_What needs to be done_. As an exercise in exact copying, transcribe the lines below from the one holding "-56,7 +56,7 @@" through the last, with both ends included and pictures left out.

_Listed records_.
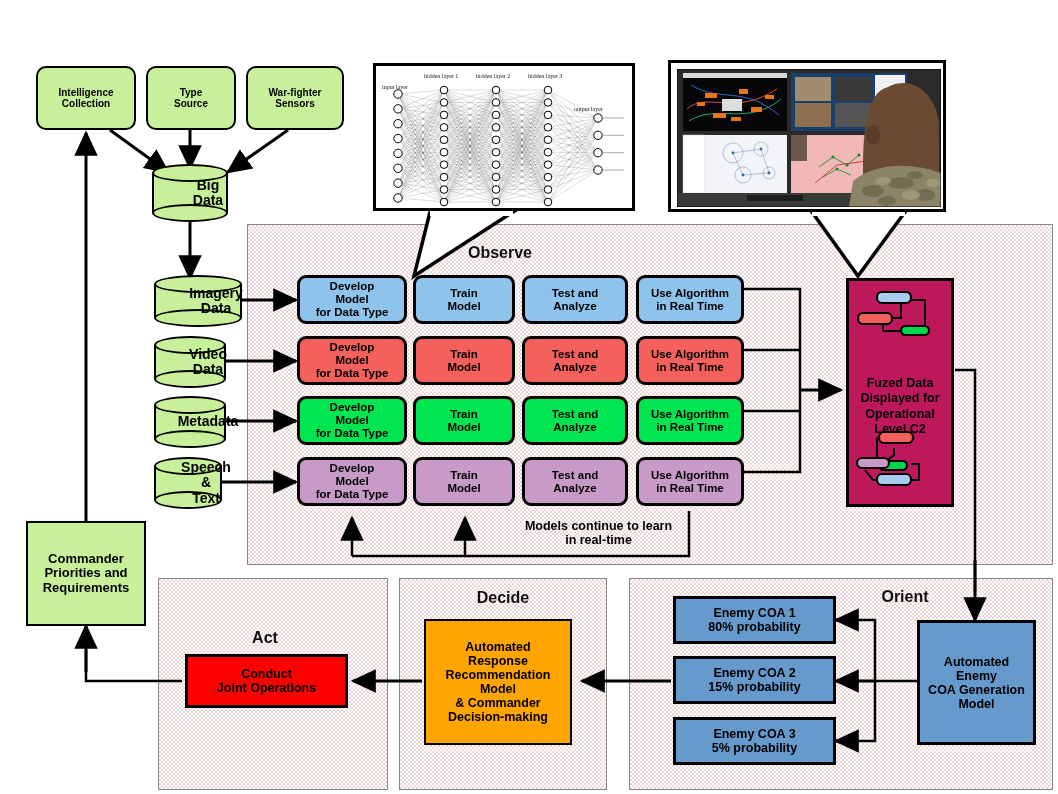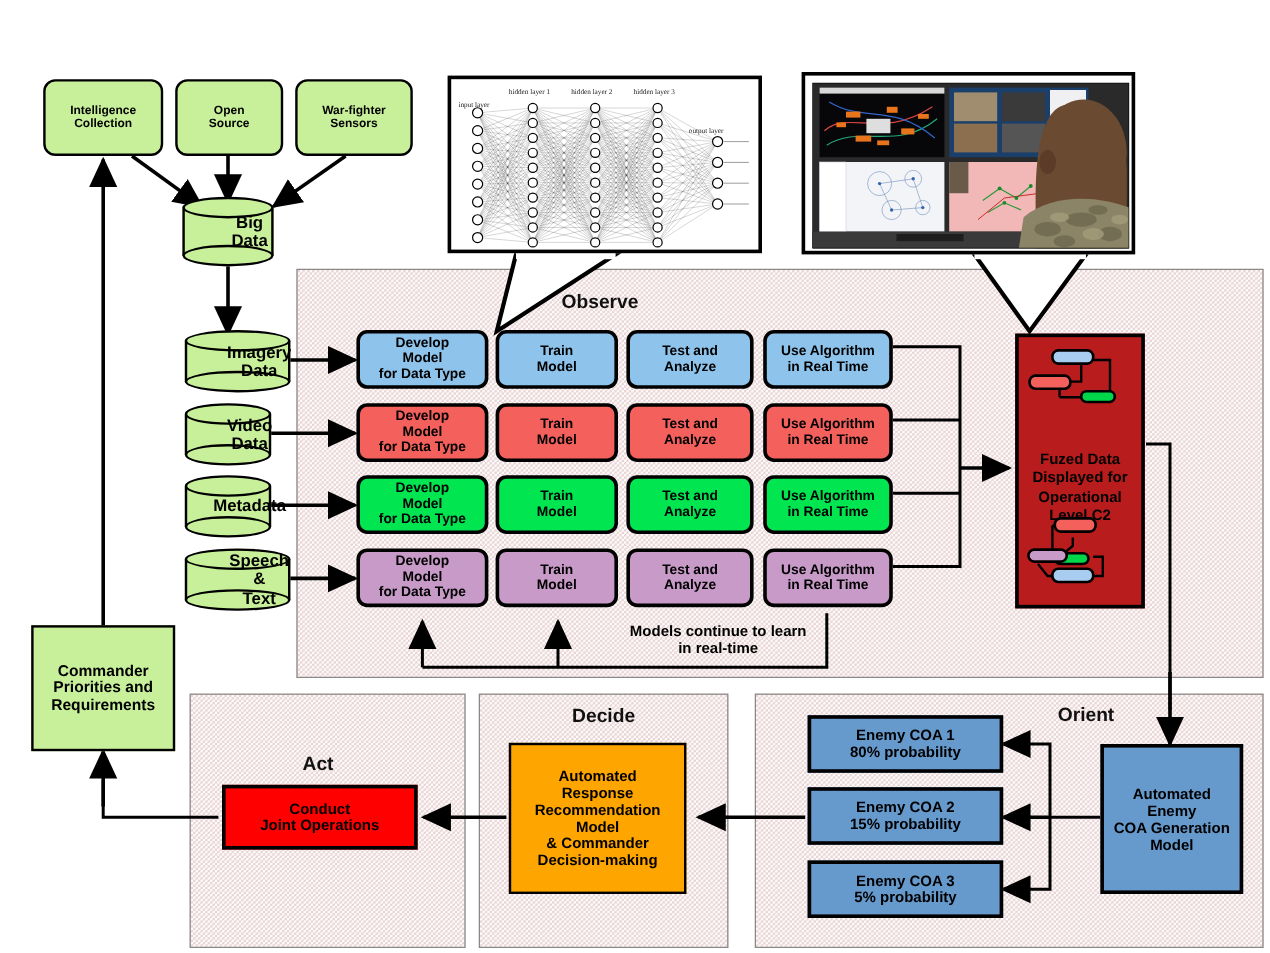--- a/index.html
+++ b/index.html
@@ -149,7 +149,7 @@
 Collection</span>
   </div>
   <div class="node src" style="left:146px;top:66px;width:90px;height:64px;">
-    <span style="white-space:pre-line;">Open
+    <span style="white-space:pre-line;">Type
 Source</span>
   </div>
   <div class="node src" style="left:246px;top:66px;width:98px;height:64px;">

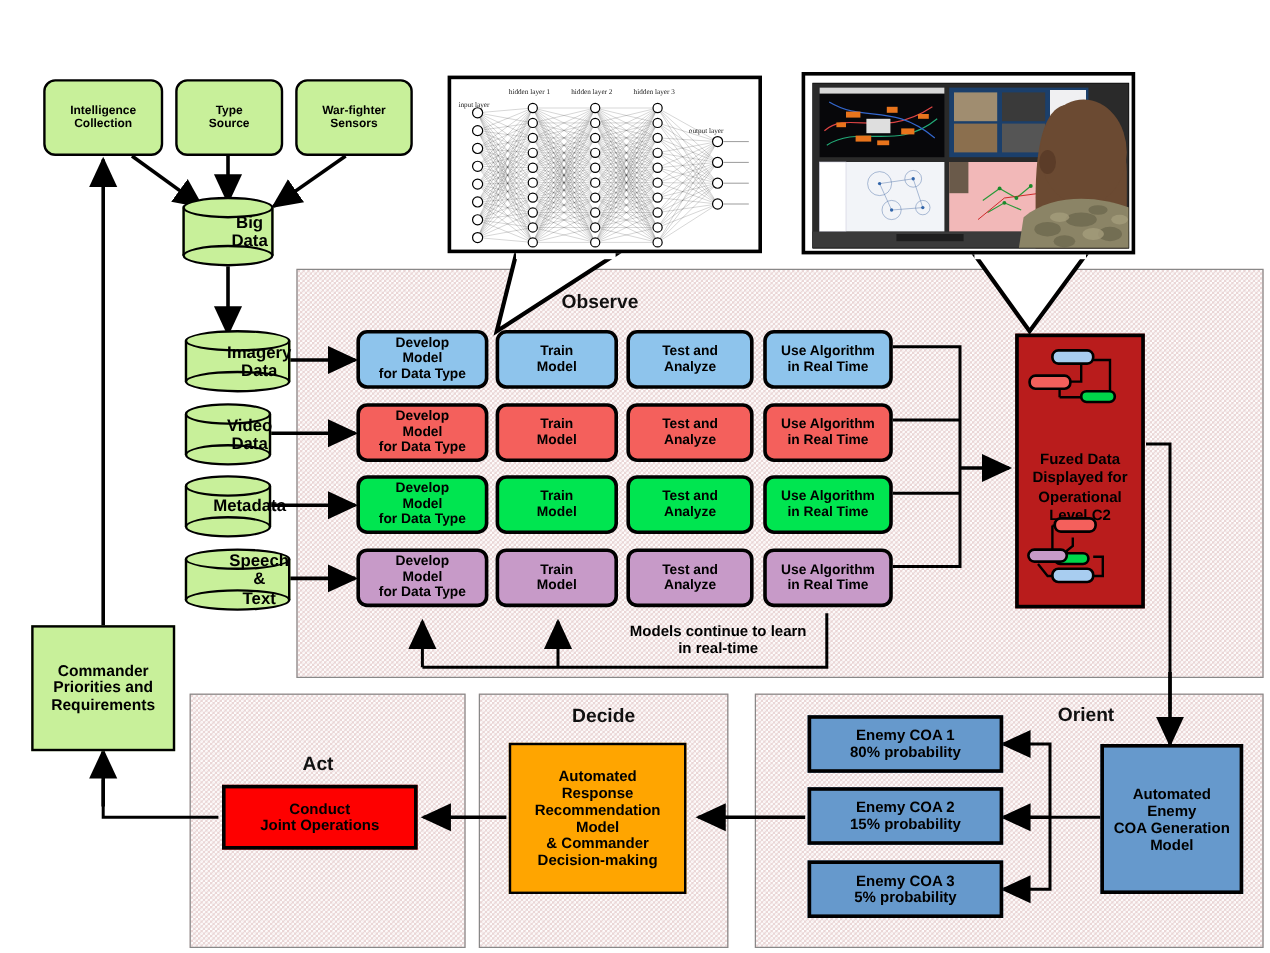--- a/index.html
+++ b/index.html
@@ -56,7 +56,7 @@
   .redbox{background:#fe0000;border:3px solid #000;font-size:12.5px;}
 
   
-  #fuzed-panel{position:absolute;background:#b91c1c;border:3px solid #000;z-index:20;
+  #fuzed-panel{position:absolute;background:#be185d;border:3px solid #000;z-index:20;
                box-sizing:border-box;}
   #fuzed-panel .fz-label{position:absolute;left:0;right:0;text-align:center;
           font-weight:bold;font-size:12.5px;line-height:1.22;color:#000;}

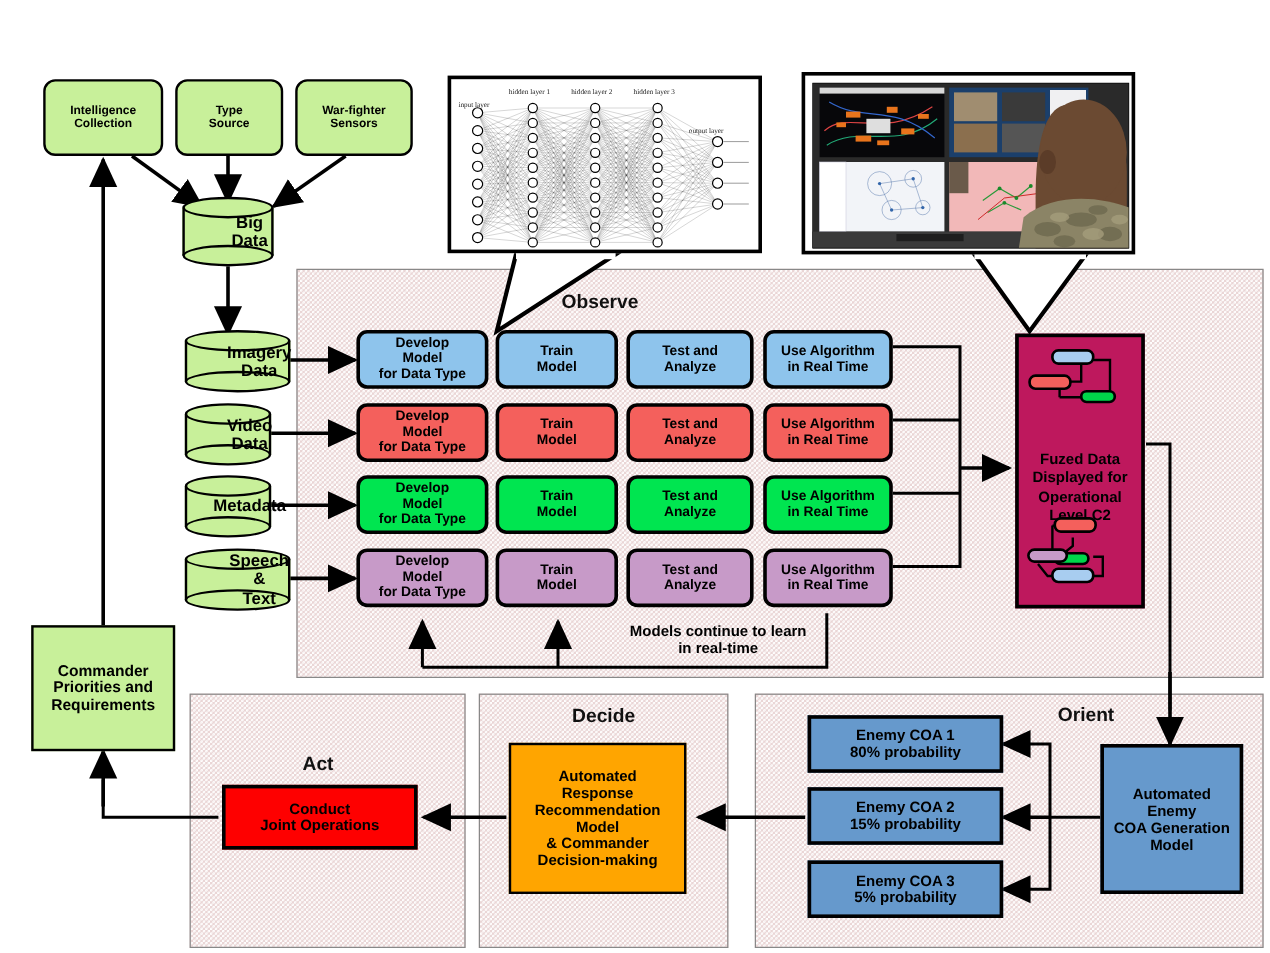--- a/index.html
+++ b/index.html
@@ -184,7 +184,7 @@
     <div class="top"></div>
     <div class="lbl" style="white-space:pre-line;">Metadata</div>
   </div>
-  <div class="cyl" style="left:154px;top:457px;width:88px;height:52px;">
+  <div class="cyl" style="left:154px;top:457px;width:68px;height:52px;">
     <div class="body"></div>
     <div class="bot"></div>
     <div class="top"></div>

_Answer below_.
@@ -56,7 +56,7 @@
   .redbox{background:#fe0000;border:3px solid #000;font-size:12.5px;}
 
   
-  #fuzed-panel{position:absolute;background:#b91c1c;border:3px solid #000;z-index:20;
+  #fuzed-panel{position:absolute;background:#be185d;border:3px solid #000;z-index:20;
                box-sizing:border-box;}
   #fuzed-panel .fz-label{position:absolute;left:0;right:0;text-align:center;
           font-weight:bold;font-size:12.5px;line-height:1.22;color:#000;}

--- a/index.html
+++ b/index.html
@@ -184,7 +184,7 @@
     <div class="top"></div>
     <div class="lbl" style="white-space:pre-line;">Metadata</div>
   </div>
-  <div class="cyl" style="left:154px;top:457px;width:88px;height:52px;">
+  <div class="cyl" style="left:154px;top:457px;width:68px;height:52px;">
     <div class="body"></div>
     <div class="bot"></div>
     <div class="top"></div>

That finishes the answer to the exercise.